The selected excerpts illustrate progress from the mere questioning and
wondering of early emotional development, captured by the question,
“Who am I?” to the more advanced, complex viewpoints displayed by
people who actively ask, “What exactly is the point of life and what
should my role in it be?”
The
final section of excerpts illustrates the viewpoints and thought
processes of subjects who have achieved advanced levels of emotional
reasoning and inner growth.
From
the point of view of the therapist it is important to note that these
people are not ill, but they are suffering. The therapist needs to
provide support, empathy, and guidance as the subjects clarify these
existential issues for themselves.
Who Am I?
Degree of giftedness is significantly related to social and emotional
adjustment (Gross, 1993, Hollingworth, 1942; Janos & Robinson,
1985). The degree to which the individuals are different from the
expected norm affects the way significant people (e.g., parents,
teachers, age-mates) in the highly gifted people's environments react
to them.
In
other words, it is the gifted child's perception of the acceptance,
approval, or rejection that leads to the social and emotional
adjustment.
A 45-year old woman wrote,
Some saw me as a
person with rare insight, others thought I was crazy. It was very hard
to see it clearly. I was often confused by the variety of responses.
Even reading about giftedness and having my own children identified [as
gifted] was confusing. I did not see them as any smarter than I was, so
could not see that they could be gifted. Seeing a list of
characteristics made it very clear that I was probably in the gifted
range, yet it was hard to accept. It feels like I am boasting, or
somehow trying to claim something I have not earned. There is something
bad about claiming to be smart, it is arrogant and boastful. I have
less confusion now, but there are still beliefs that make it hard to
say I am anything but average. There is nothing wrong with being
average, but somehow there is an idea that there is something wrong to
see yourself as anything more than average.
The desire to underplay the abilities of the gifted child so that
relatives would not feel bad was common in the subjects' families.
Unfortunately,
the gifted children ended up feeling depressed and less valued than
those whose feelings were being protected.
Three
women, all in their early 40s, reported feedback they received from
well-meaning parents and relatives who tried to keep them from feeling
superior to others:
My mother never
wanted me to feel superior, so she always told me that I was not
terribly smart, just good at taking tests.
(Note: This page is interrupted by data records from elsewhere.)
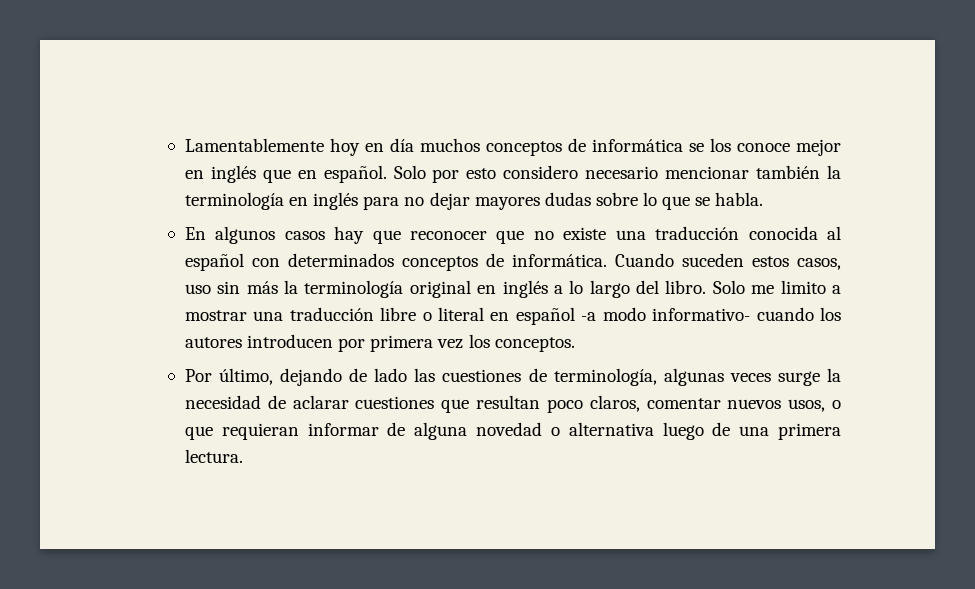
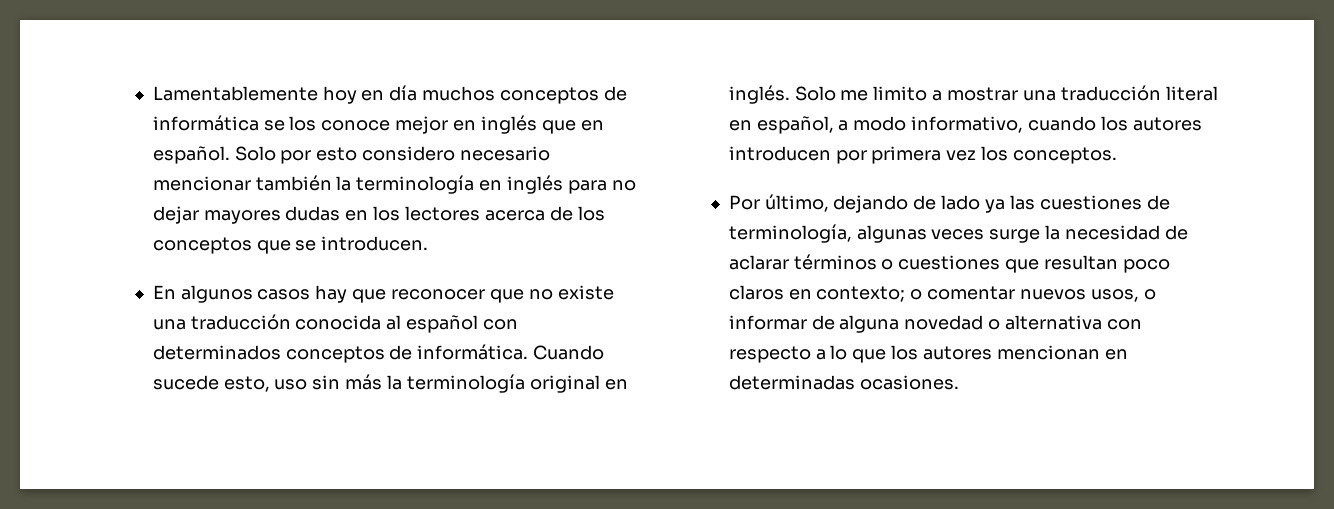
[595,192,658,206] sobre lo -> [345,206,605,221] [152,237,252,254] en los lectores acerca de los conceptos
[715,192,764,206] habla. -> [321,236,429,251] introducen.
[681,253,842,270] suceden estos casos, -> [152,375,270,392] sucede esto,
[502,280,707,298] inglés a lo largo del libro. -> [728,85,790,104] inglés.
[380,307,751,325] libre o literal en español -a modo informativo- -> [1165,86,1218,101] [728,116,1024,134] literal en español, a modo informativo,
(408, 375) none -> [984,199,1005,213] ya
(349, 402) none -> [793,254,894,270] términos o
[589,395,640,412] claros, -> [728,285,923,302] claros en contexto; o
[184,423,299,440] que requieran -> (1156, 294) none
[662,422,841,440] [184,449,243,463] luego de una primera lectura. -> [1106,319,1142,330] [728,345,1128,363] [728,375,959,390] con respecto a lo que los autores mencionan en determinadas ocasiones.

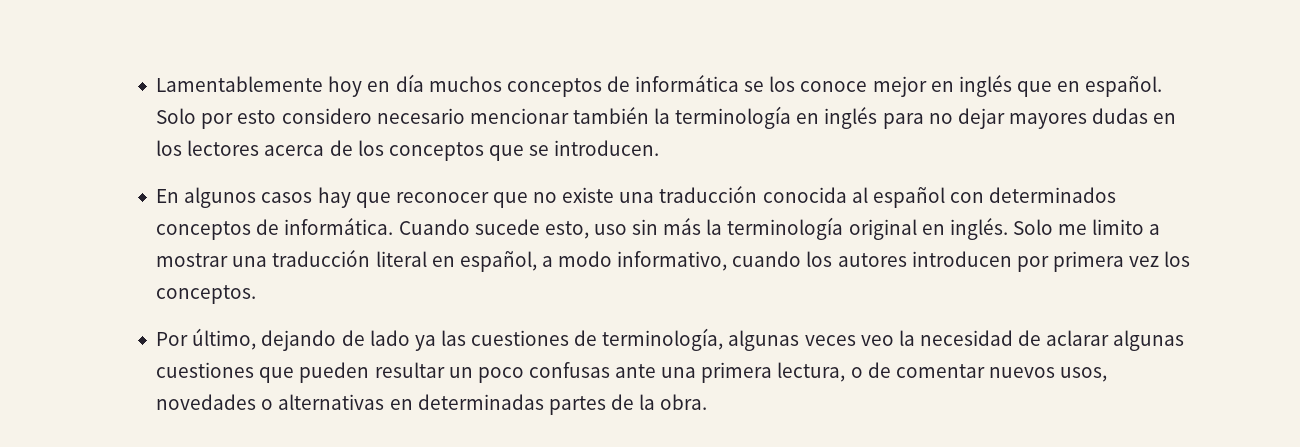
[989,229,1041,243] surge -> [860,335,894,346] veo
[793,254,1170,273] [728,285,1156,302] [728,315,1142,333] [728,345,1128,363] [728,375,959,390] términos o cuestiones que resultan poco claros en contexto; o comentar nuevos usos, o informar de alguna novedad o alternativa con respecto a lo que los autores mencionan en determinadas ocasiones. -> [1113,330,1185,351] [156,362,1108,383] [156,394,708,415] algunas cuestiones que pueden resultar un poco confusas ante una primera lectura, o de comentar nuevos usos, novedades o alternativas en determinadas partes de la obra.

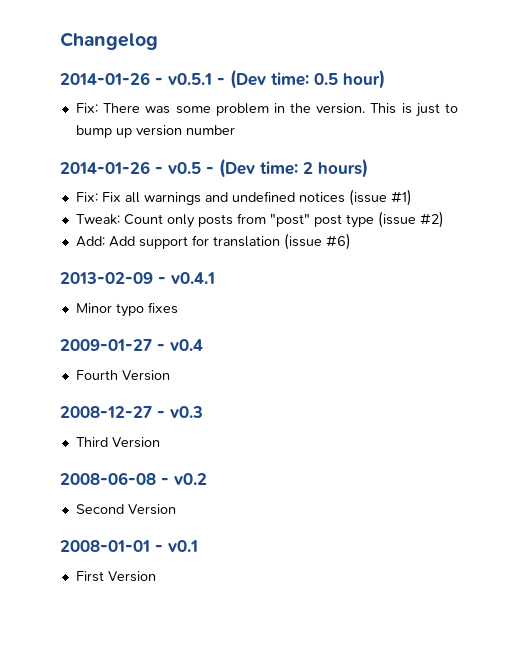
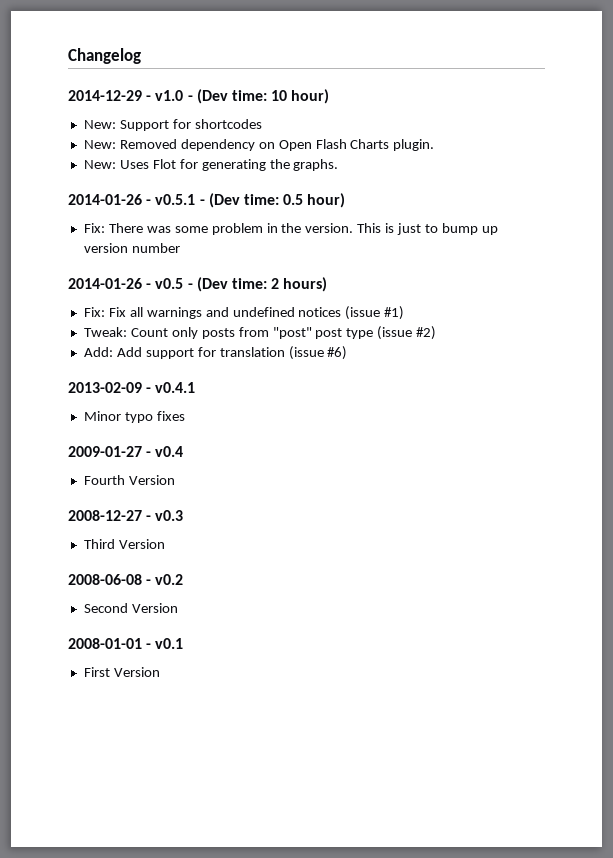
(158, 41) none -> [68,89,330,104] [83,119,262,131] [83,139,435,151] [83,159,339,171] // 2014-12-29 - v1.0 - (Dev time: 10 hour) // New: Support for shortcodes // New: Removed dependency on Open Flash Charts plugin. // New: Uses Flot for generating the graphs.

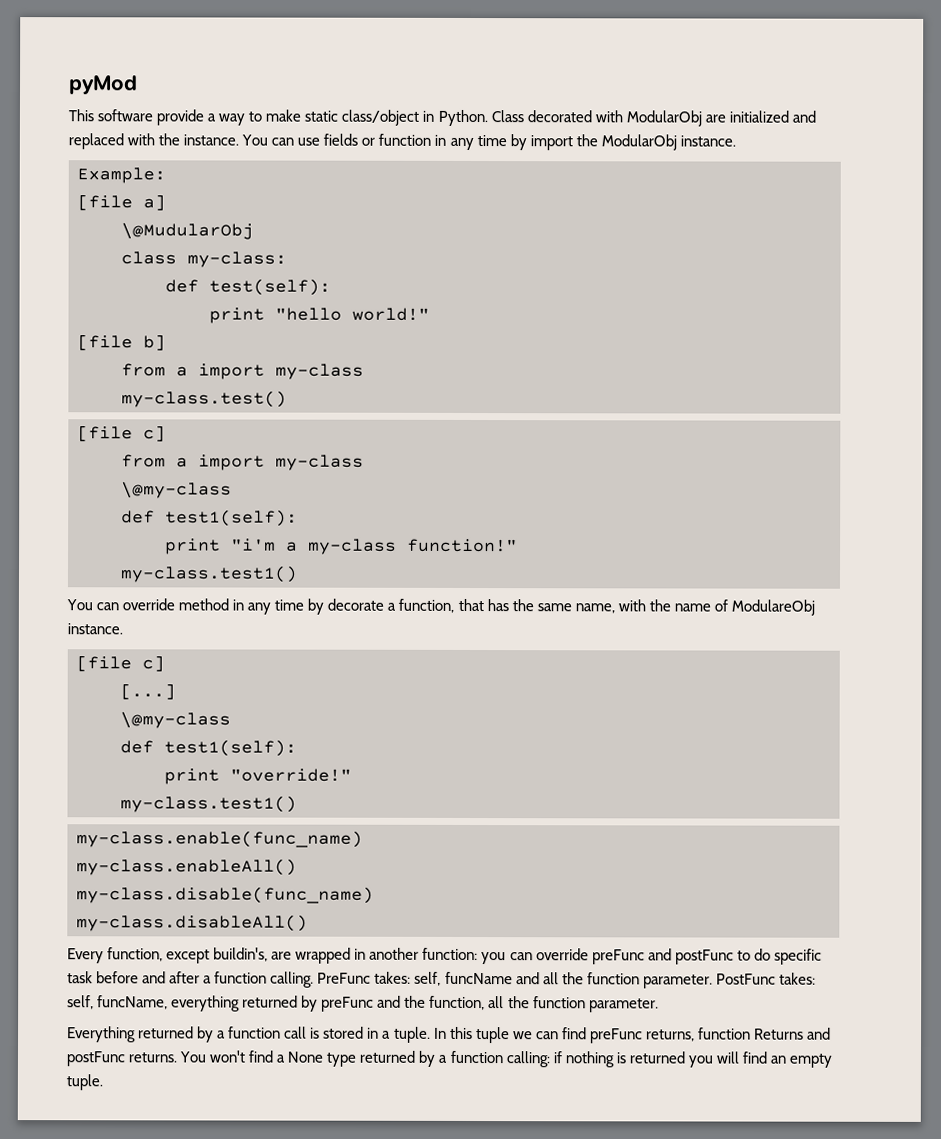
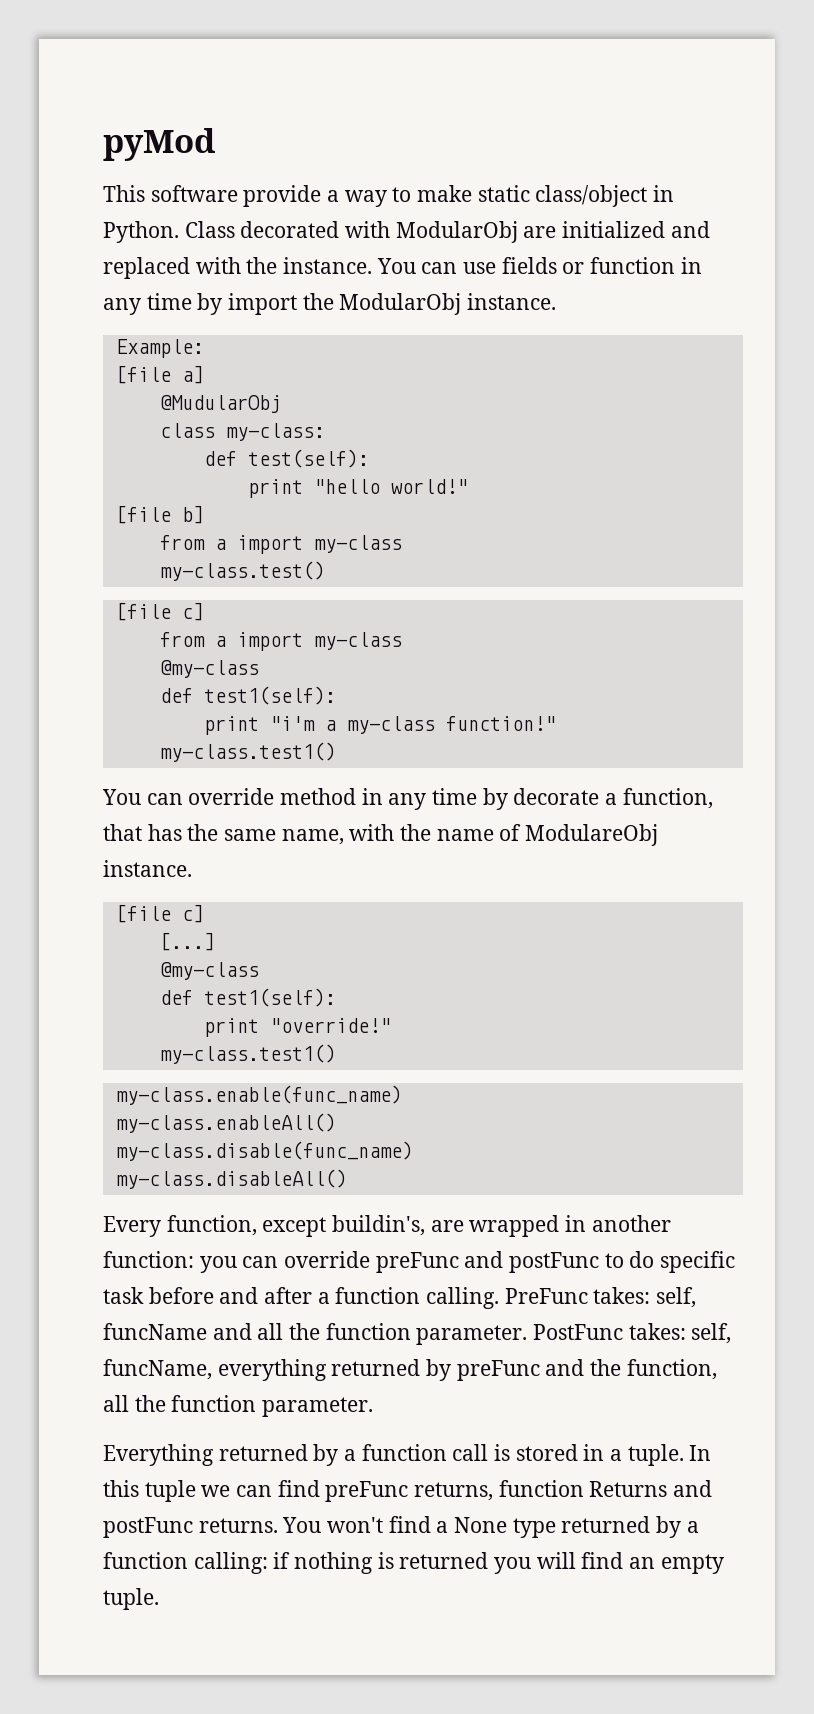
[121,222,254,240] \@MudularObj -> [159,395,281,413] @MudularObj
[121,481,232,499] \@my-class -> [159,660,259,678] @my-class
[120,711,231,729] \@my-class -> [159,962,259,980] @my-class

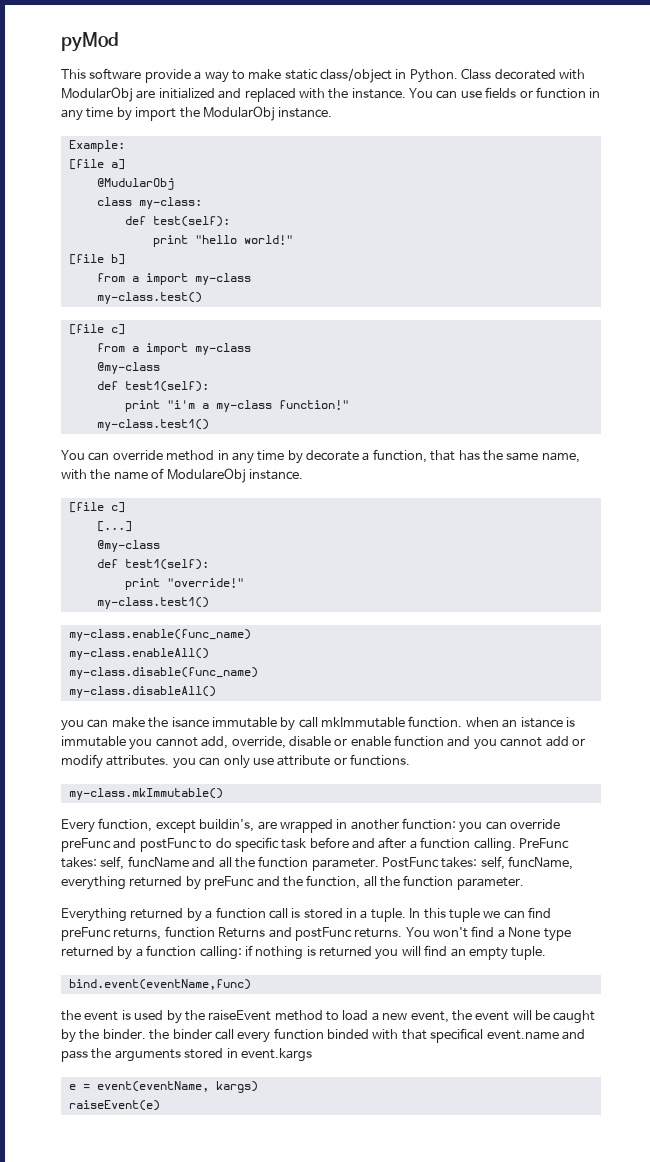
(347, 1179) none -> [61,716,575,731] [61,735,585,750] [61,754,410,769] [68,788,223,800] // you can make the isance immutable by call mkImmutable function. when an istance is immutable you cannot add, override, disable or enable function and you cannot add or modify attributes. you can only use attribute or functions. // my-class.mkImmutable()
(159, 1599) none -> [68,979,251,990] [61,1010,596,1024] [61,1028,585,1043] [61,1048,312,1062] [68,1081,258,1093] [68,1100,160,1111] // bind.event(eventName,func) // the event is used by the raiseEvent method to load a new event, the event will be caught by the binder. the binder call every function binded with that specifical event.name and pass the arguments stored in event.kargs // e = event(eventName, kargs) // raiseEvent(e)

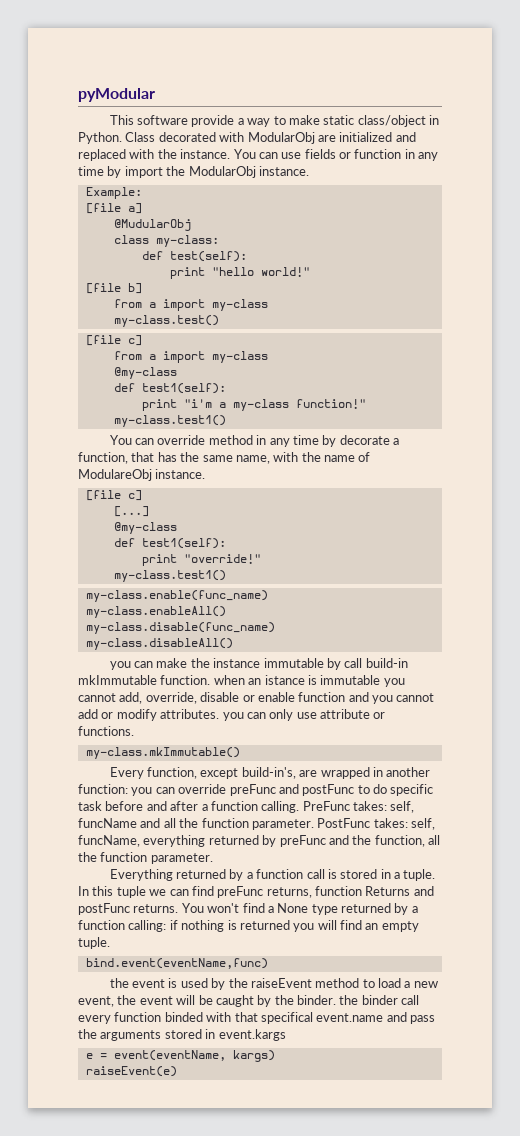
[61,32,119,52] pyMod -> [78,88,155,102] pyModular
[171,717,209,728] isance -> [213,658,261,668] instance
(318, 722) none -> [365,658,408,668] build-in
[199,819,255,832] buildin's, -> [241,767,296,779] build-in's,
Perhaps that explains why I
had such a distorted view.
My mother told me, as an adult, that she didn't praise me [as a child]
because she thought it was obvious that I was outstanding and she
didn't want me to get a swelled head.
I received lots of mixed messages, even from my extended family. As
soon as my father would “brag” about me in some way, grandmother or
aunts would be quick to point out something one of the distant cousins
had done. It was their attempt to keep me from getting a big head, I
think.
A 51-year old man spoke for many of the subjects when he described his
own situation during his school years:
I took the usual
number of aptitude-type tests, and, from the reactions of teachers and
principals, did extremely well. But, nobody would tell me how well I
did, or who else did well...the stated grounds were that I would
immediately change into someone with an insufferable ego.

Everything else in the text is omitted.